Given that the monsoons are far from over and the Pakistan Meteorological Department has forecast more rain in the coming days, it is likely that this death toll will rise.
I am not a climate change sceptic by any stretch of the imagination, but have to say that why must everything bad that’s happening in Pakistan of late, because of the heavy monsoon rains, be attributed to climate change?
Of course, climate change leads to extreme weather, but a significant portion of the death and destruction caused by urban flash floods in cities like Lahore and Islamabad, as well as in built-up areas of Swat and other places in the north, is due to unplanned and often illegal construction.
If you’re going to build a luxury hotel on the side of a large lake or build a housing scheme right next to the natural flow of a rain-fed nullah or river, then don’t be surprised when these get flooded or even destroyed by the flood. That’s not caused by climate change, but by allowing the construction of hotels and housing societies in places that, for thousands of years, have provided natural paths for rainwater and floodwater from monsoons.
Building hotels literally on the banks of a rain-fed river, or a resort on the side of a large lake in the Karakorams created by a series of earthquakes, has nothing to do with climate change.

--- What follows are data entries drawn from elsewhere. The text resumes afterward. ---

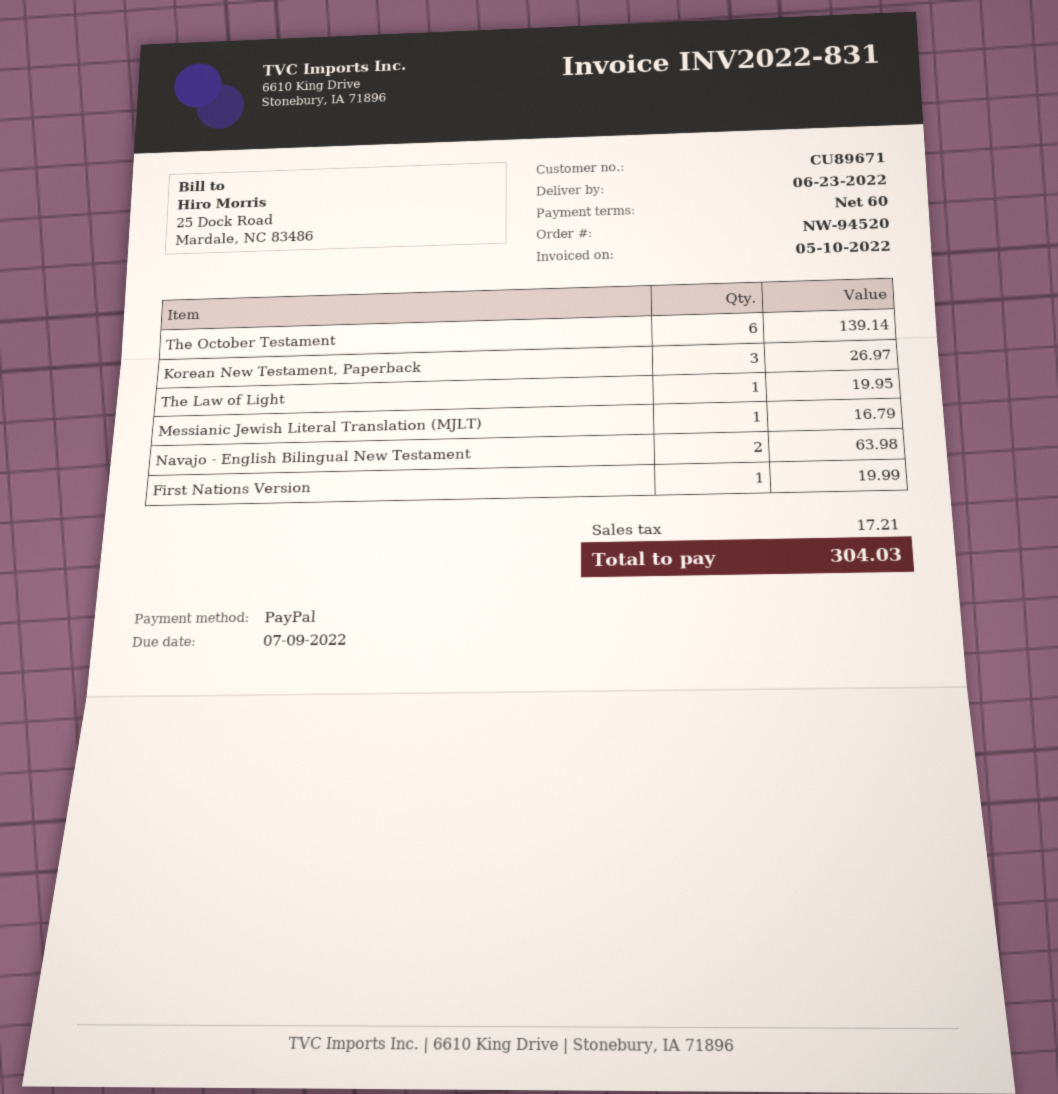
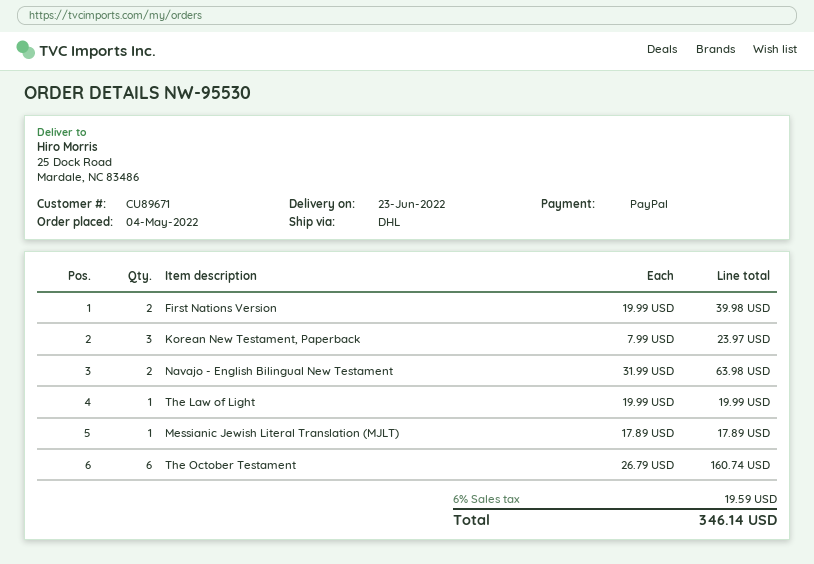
order number: NW-94520 -> NW-95530
The October Testament: 6 for 139.14 -> 6 for 160.74
Korean New Testament, Paperback: 3 for 26.97 -> 3 for 23.97
The Law of Light: 1 for 19.95 -> 1 for 19.99
Messianic Jewish Literal Translation (MJLT): 1 for 16.79 -> 1 for 17.89
First Nations Version: 1 for 19.99 -> 2 for 39.98
tax: 17.21 -> 19.59
total: 304.03 -> 346.14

A very basic understanding of climate change is that over the past many decades, temperatures all over the world have increased, and we see more cases of extreme weather (very high temperatures, very low temperatures, very high rainfall, and extreme weather happening in places not otherwise known for such weather phenomena) and natural disasters caused by these fluctuations.

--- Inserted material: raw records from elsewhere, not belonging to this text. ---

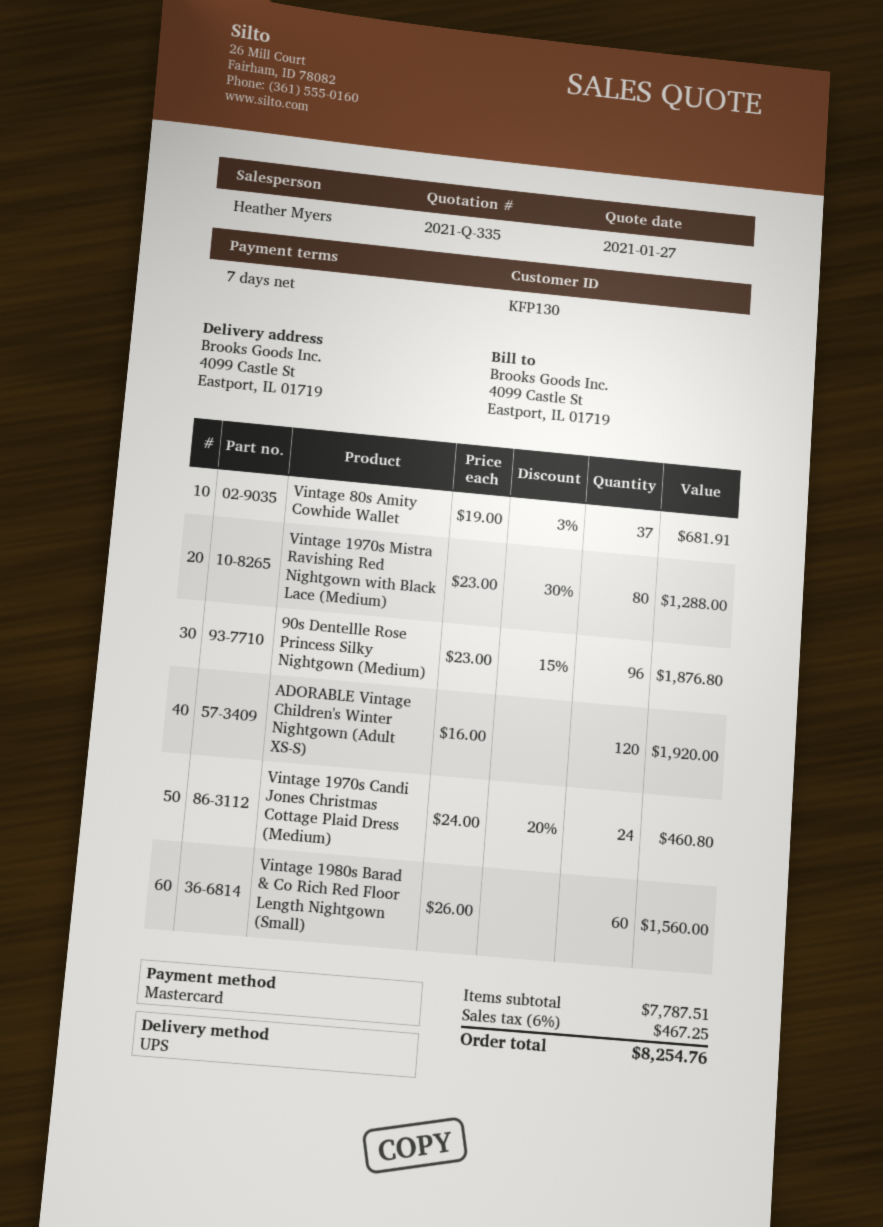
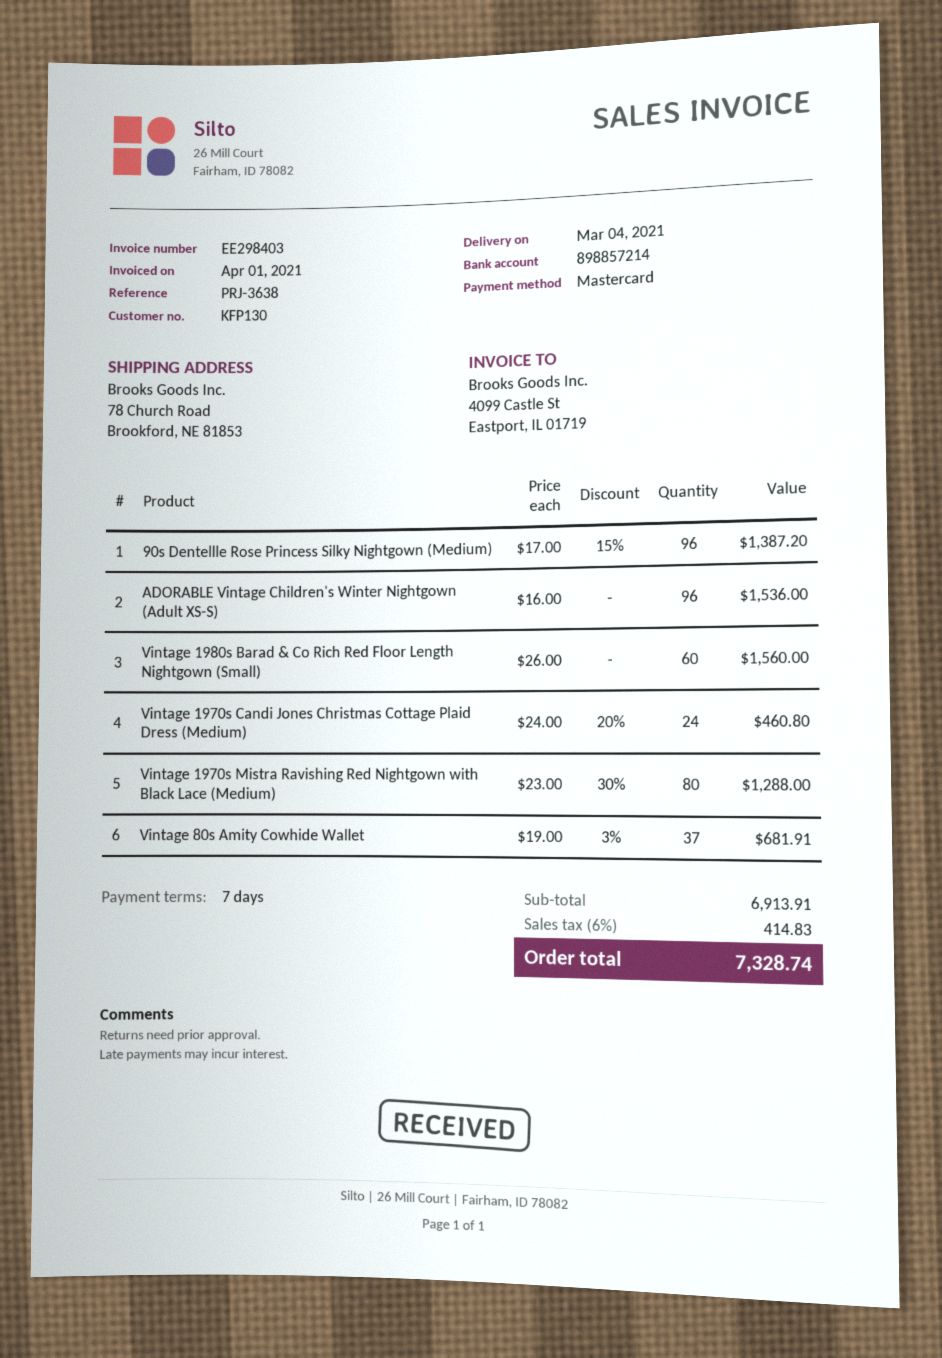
ship to: 4099 Castle St, Eastport, IL 01719 -> 78 Church Road, Brookford, NE 81853
90s Dentellle Rose Princess Silky Nightgown (Medium): 96 x 23.00 - 15% = 1876.80 -> 96 x 17.00 - 15% = 1387.20
ADORABLE Vintage Children's Winter Nightgown (Adult XS-S): 120 x 16.00 = 1920.00 -> 96 x 16.00 = 1536.00
subtotal: 7787.51 -> 6913.91
tax: 6% = 467.25 -> 6% = 414.83
total: 8254.76 -> 7328.74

In the case of Pakistan, there is the phenomenon of a GLOF (Glacial Lake Outburst Flood), which occurs when large discharges of water from melting glaciers take place. Several such instances have taken place in Chitral as well as Gilgit-Baltistan, unfortunately often with devastating effect.

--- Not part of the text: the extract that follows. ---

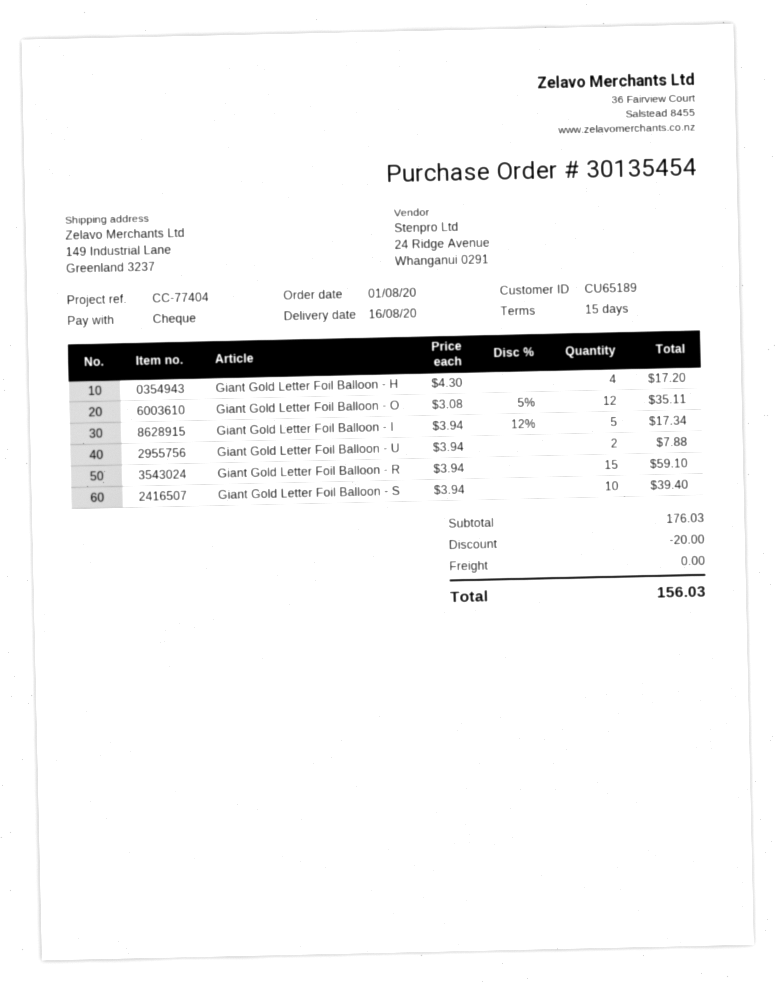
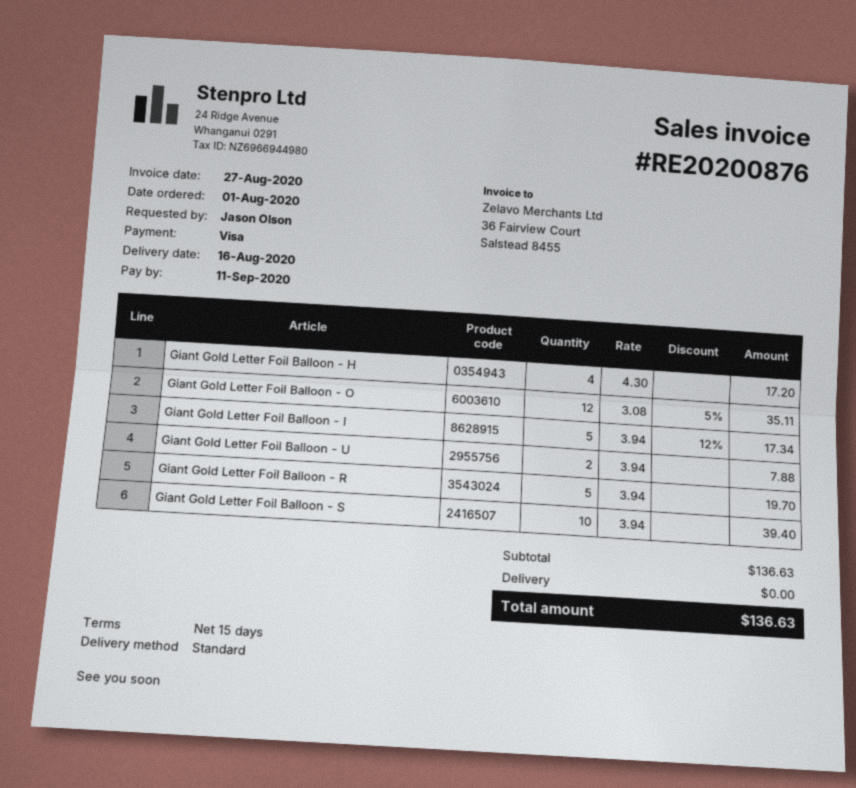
payment method: cheque -> Visa
Giant Gold Letter Foil Balloon - R: 15 x 3.94 = 59.10 -> 5 x 3.94 = 19.70
subtotal: 176.03 -> 136.63
discount: 20.00 -> none
total: 156.03 -> 136.63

A significant portion of the urban flooding during the ongoing monsoon has been affecting people living in relatively new housing societies situated near rain-fed streams and rivers. Dozens of people, including a family from Lodhran in Punjab, remain missing after flash floods swept away the vehicles they were in. In Islamabad’s DHA, a tragic case of a father and his 25-year-old daughter being swept away in their vehicle was caught on camera, and the clip quickly went viral on social media, highlighting how even urban areas are not safe when it rained heavily.
In the same locality, video footage emerged of the rain-fed Sawan River in very high flood, its waters flowing very close to the edge of the housing society not far from dozens of homes. The fault here is not of Mother Nature but of humans who see nothing wrong in building a housing society right next to the natural path of a rain-fed river.
In a nutshell, when many cities in Pakistan expanded to provide housing for residents who could afford luxury homes, the housing societies built as a result often had little regard for environmental, building, and zoning laws and regulations. And the unplanned – and often illegal – construction continues with the relevant municipal agencies either looking the other way or becoming willing accomplices and partners in what is nothing but a commercial for-profit enterprise.
Given that such unplanned and often illegal construction – of not just housing societies but also hotels – continues in both the cities and in the north where tourists throng, it is unlikely that we will see any change in the depressing statistics of rain damage to physical property and human life in the coming years.
However, certain measures can be taken to minimise the loss of human life in such situations. This should include disseminating weather bulletins through all digital and social media platforms, and issuing prompt warnings to tourists intending to visit the mountainous north, where numerous flash floods have washed away roads and cars with people in them.
The relevant governments and local administrations should also be more proactive in areas visited by tourists that are known to be prone to flash flooding, as well as landslides, and cordone these off in advance of a predicted spell of heavy rains. Such measures can help minimise the increasingly lethal effects of the monsoon on life and property in Pakistan.